🤖 AI Summary
This work addresses the dual alignment challenge—structural and pharmacological—between protein targets and generated molecules in structure-based drug design. We propose a two-stage alignment framework: (1) a unified representation stage integrating an autoregressive language model with a diffusion-based structural encoder to jointly encode protein 3D structures and molecular sequences/conformations; and (2) an attribute-aware generation stage leveraging Direct Preference Optimization (DPO), guided by pharmacological property signals (e.g., ADMET). Built upon NatureLM as the molecular generative backbone and augmented with protein-structure diffusion encoding, our method achieves state-of-the-art performance on CrossDocked2020. It significantly improves both structural fidelity of generated molecules and consistency with desired ADMET profiles. This framework establishes a new paradigm for end-to-end, interpretable, and property-controllable structure-guided molecular generation.
📝 Abstract
Structure-based drug design (SBDD), which maps target proteins to candidate molecular ligands, is a fundamental task in drug discovery. Effectively aligning protein structural representations with molecular representations, and ensuring alignment between generated drugs and their pharmacological properties, remains a critical challenge.
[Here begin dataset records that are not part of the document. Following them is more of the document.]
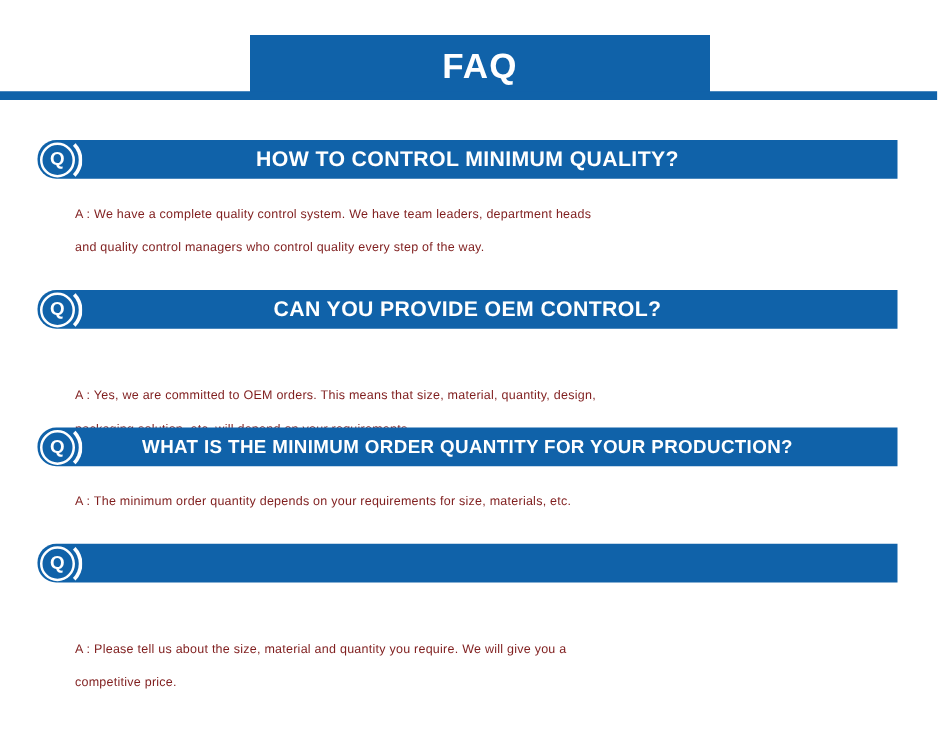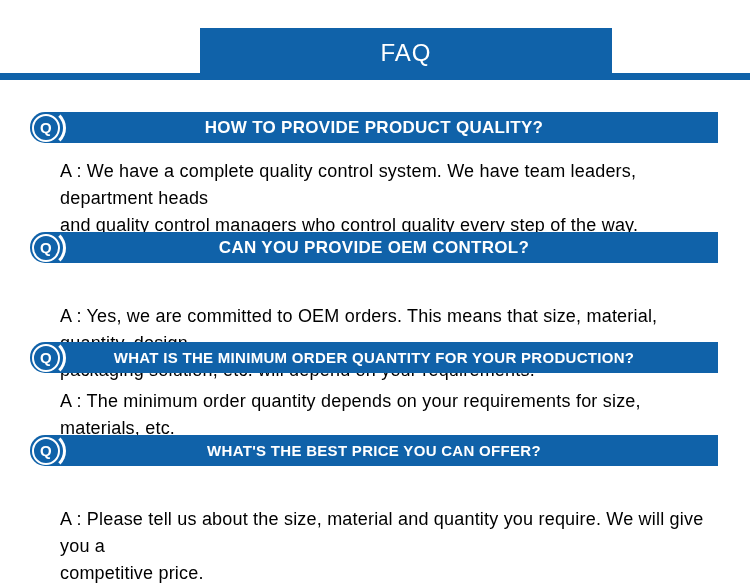"FAQ" .faq-title { font-size: 24px -> 28px; font-weight: normal -> bold; width: 412px -> 368px }
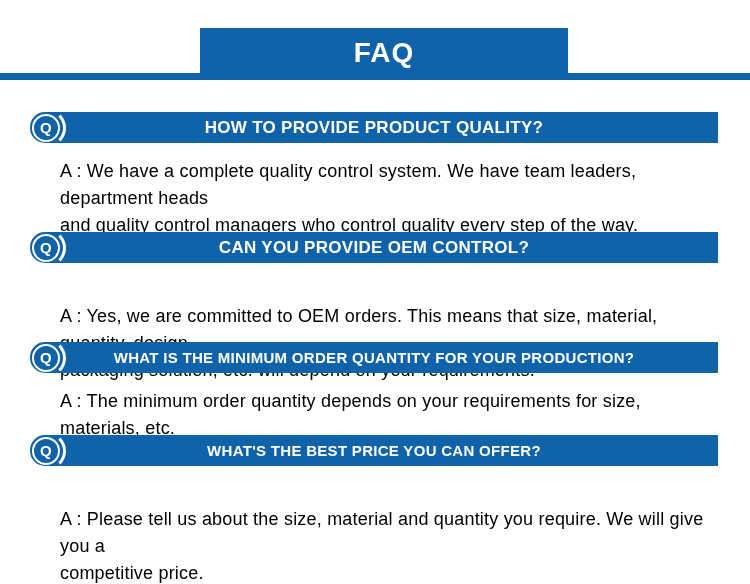"HOW TO PROVIDE PRODUCT QUALITY?" span { text: PROVIDE PRODUCT -> CONTROL MINIMUM }
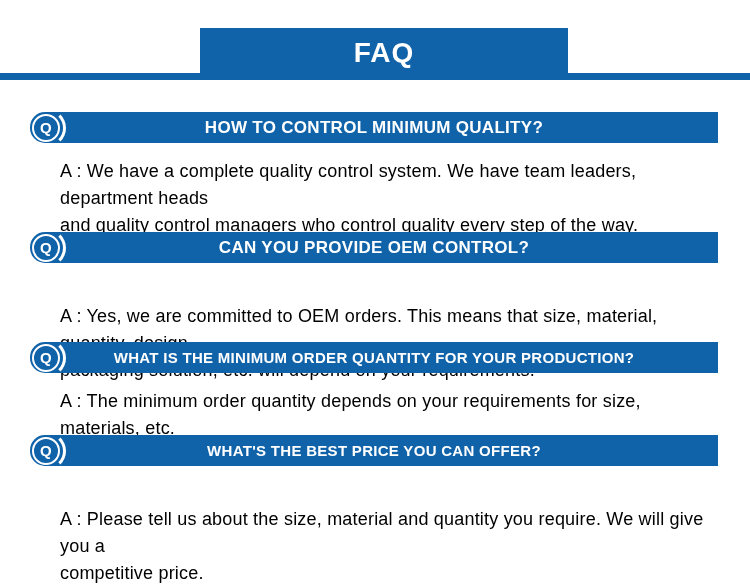"A : We have a" .answer { color: #000000 -> #7f1d1d; font-size: 18px -> 10px }
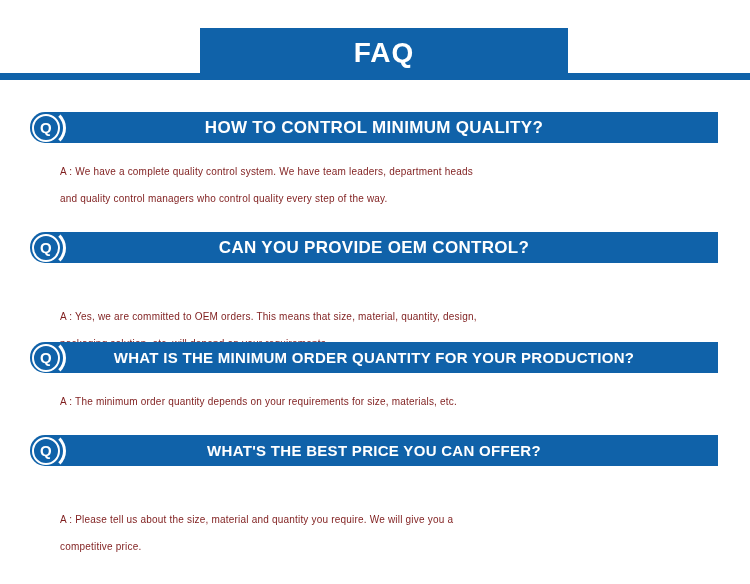"WHAT'S THE BEST PRICE YOU" span { html: <span>WHAT'S THE BEST PRICE YOU CAN OFFER?</span> -> none }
To address these challenges, we propose MolChord, which integrates two key techniques: (1) to align protein and molecule structures with their textual descriptions and sequential representations (e.g., FASTA for proteins and SMILES for molecules), we leverage NatureLM, an autoregressive model unifying text, small molecules, and proteins, as the molecule generator, alongside a diffusion-based structure encoder; and (2) to guide molecules toward desired properties, we curate a property-aware dataset by integrating preference data and refine the alignment process using Direct Preference Optimization (DPO). Experimental results on CrossDocked2020 demonstrate that our approach achieves state-of-the-art performance on key evaluation metrics, highlighting its potential as a practical tool for SBDD.